Data for review —
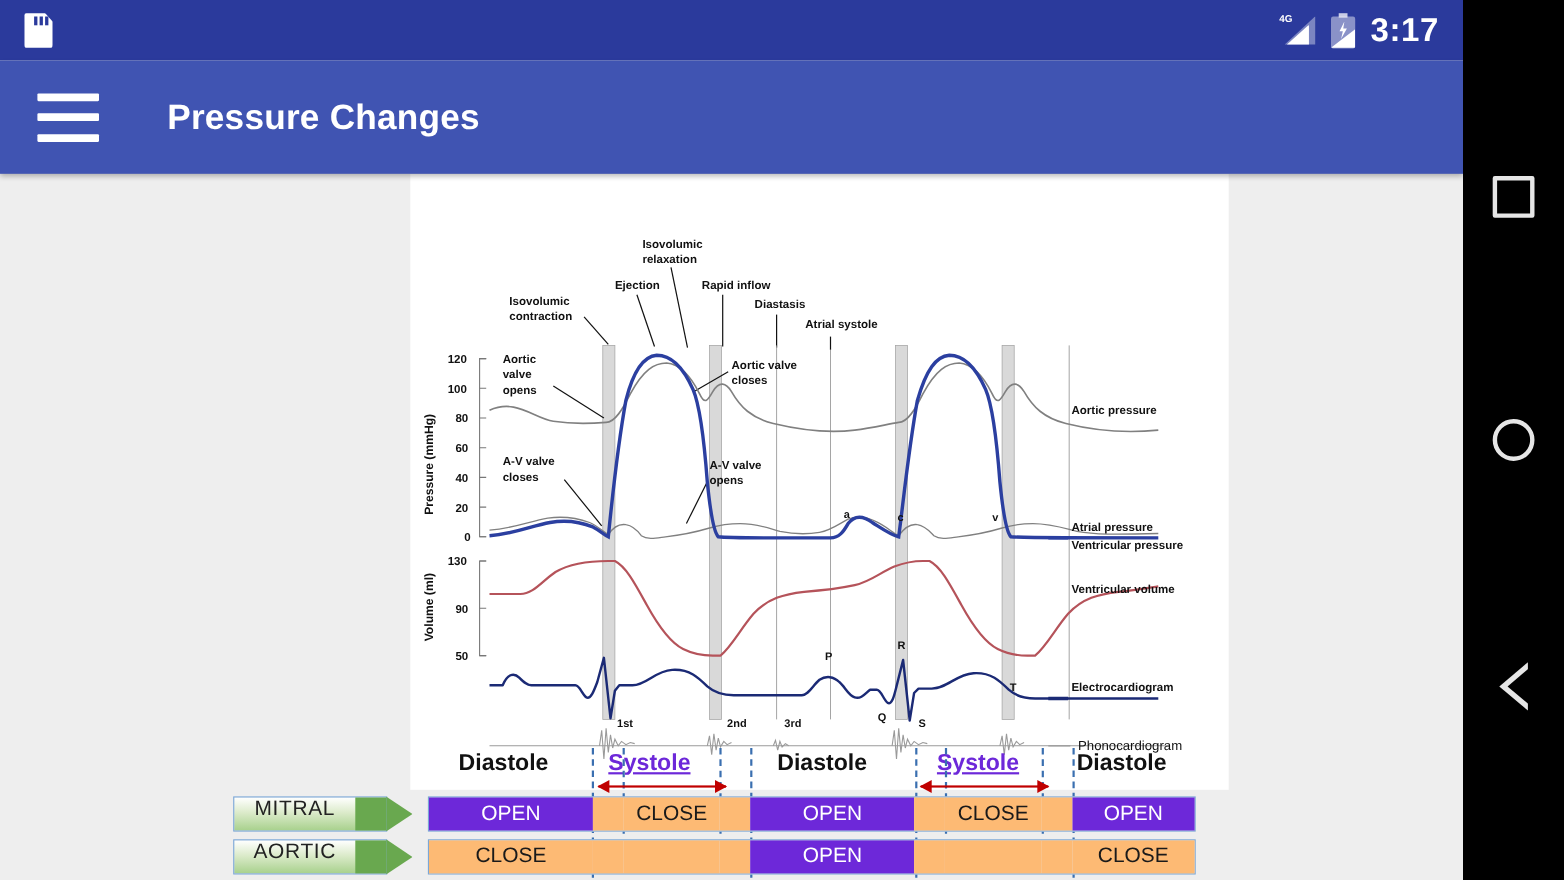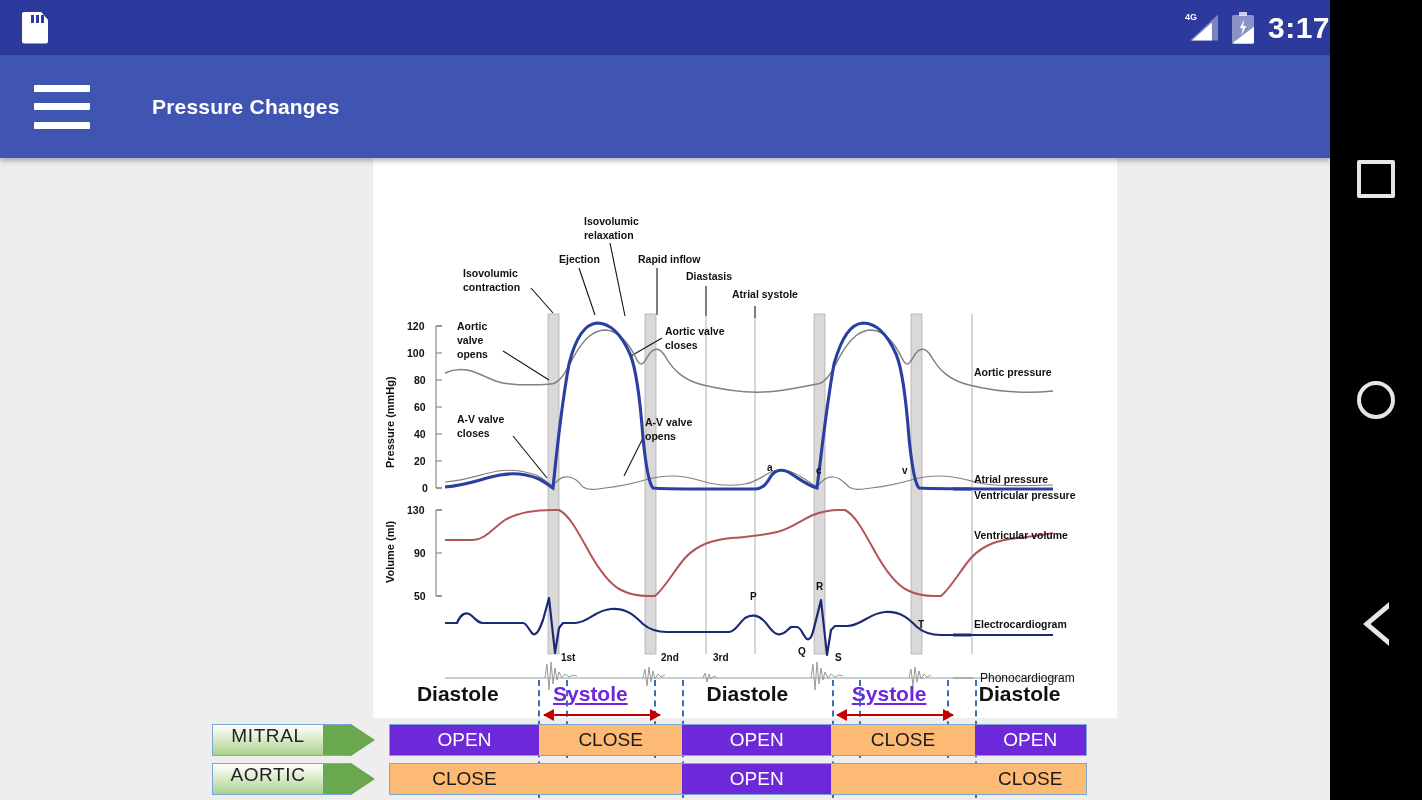--- a/index.html
+++ b/index.html
@@ -21,7 +21,7 @@
     display: flex; align-items: center;
   }
   #statusbar .sb-left { display:flex; align-items:center; padding-left: 22px; }
-  #statusbar .sb-right { margin-left:auto; display:flex; align-items:center; gap: 14px;}
+  #statusbar .sb-right { margin-left:auto; display:flex; align-items:center; padding-right: 22px; gap: 14px;}
   .sdcard { width: 26px; height: 32px; position: relative; }
   .sdcard .body {
     position:absolute; left:0; top:0; width:26px; height:32px; background:#fff;

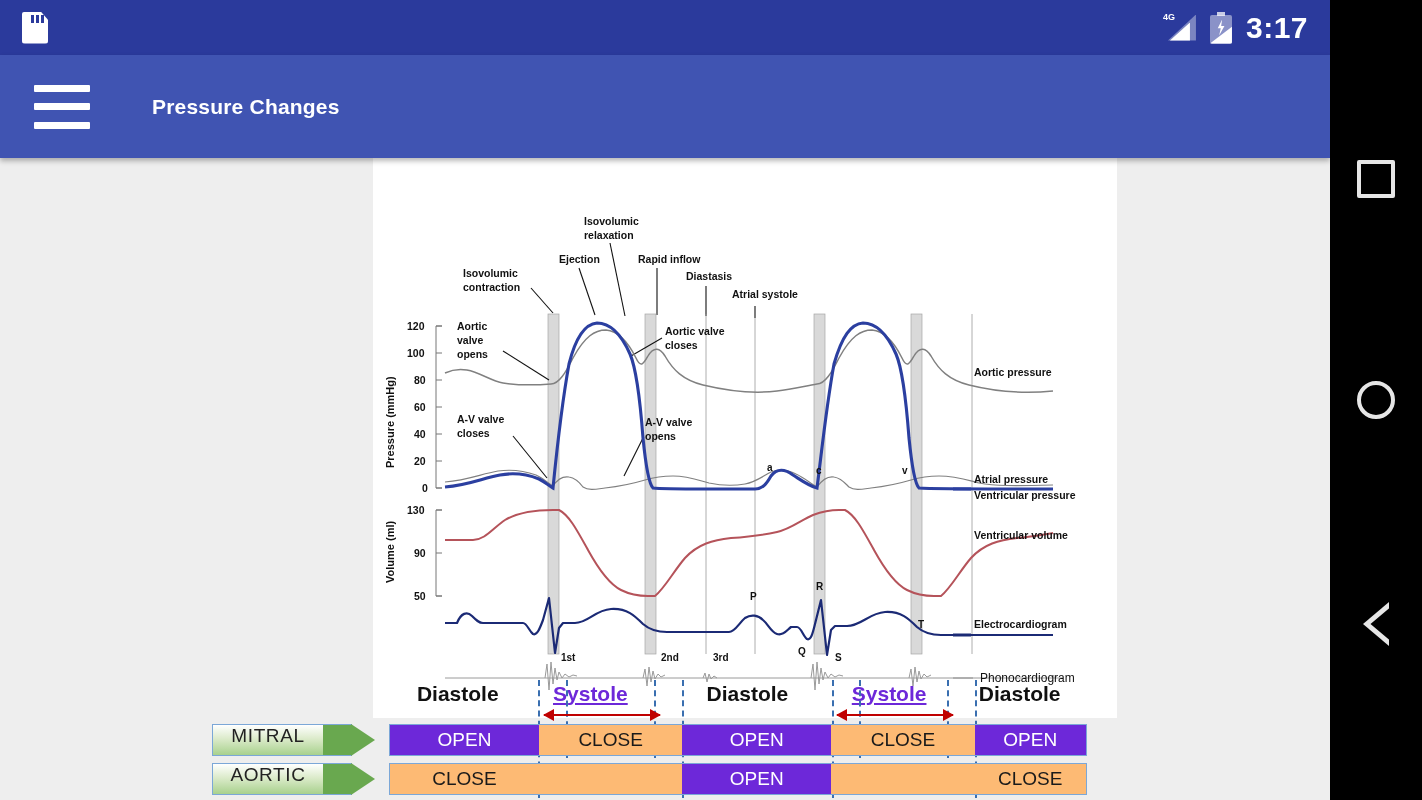--- a/index.html
+++ b/index.html
@@ -62,7 +62,7 @@
   }
   #menu-btn { width: 56px; height: 44px; margin-left: 34px; display:flex; flex-direction:column; justify-content:space-between; cursor:pointer; }
   #menu-btn span { display:block; width:56px; height:7px; background:#fff; border-radius:1px; }
-  #appbar .title { color:#fff; font-size:21px; font-weight:bold; margin-left: 62px; letter-spacing:0.2px; }
+  #appbar .title { color:#fff; font-size:32px; font-weight:bold; margin-left: 62px; letter-spacing:0.2px; }
 
   
   #content { position:absolute; left:0; top:158px; width:1330px; height:642px; background:#eeeeee; }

What is needed — Your answer should consist of all lines in the listing above that contain "padding".

Task response —
   #statusbar .sb-left { display:flex; align-items:center; padding-left: 22px; }
+  #statusbar .sb-right { margin-left:auto; display:flex; align-items:center; padding-right: 22px; gap: 14px;}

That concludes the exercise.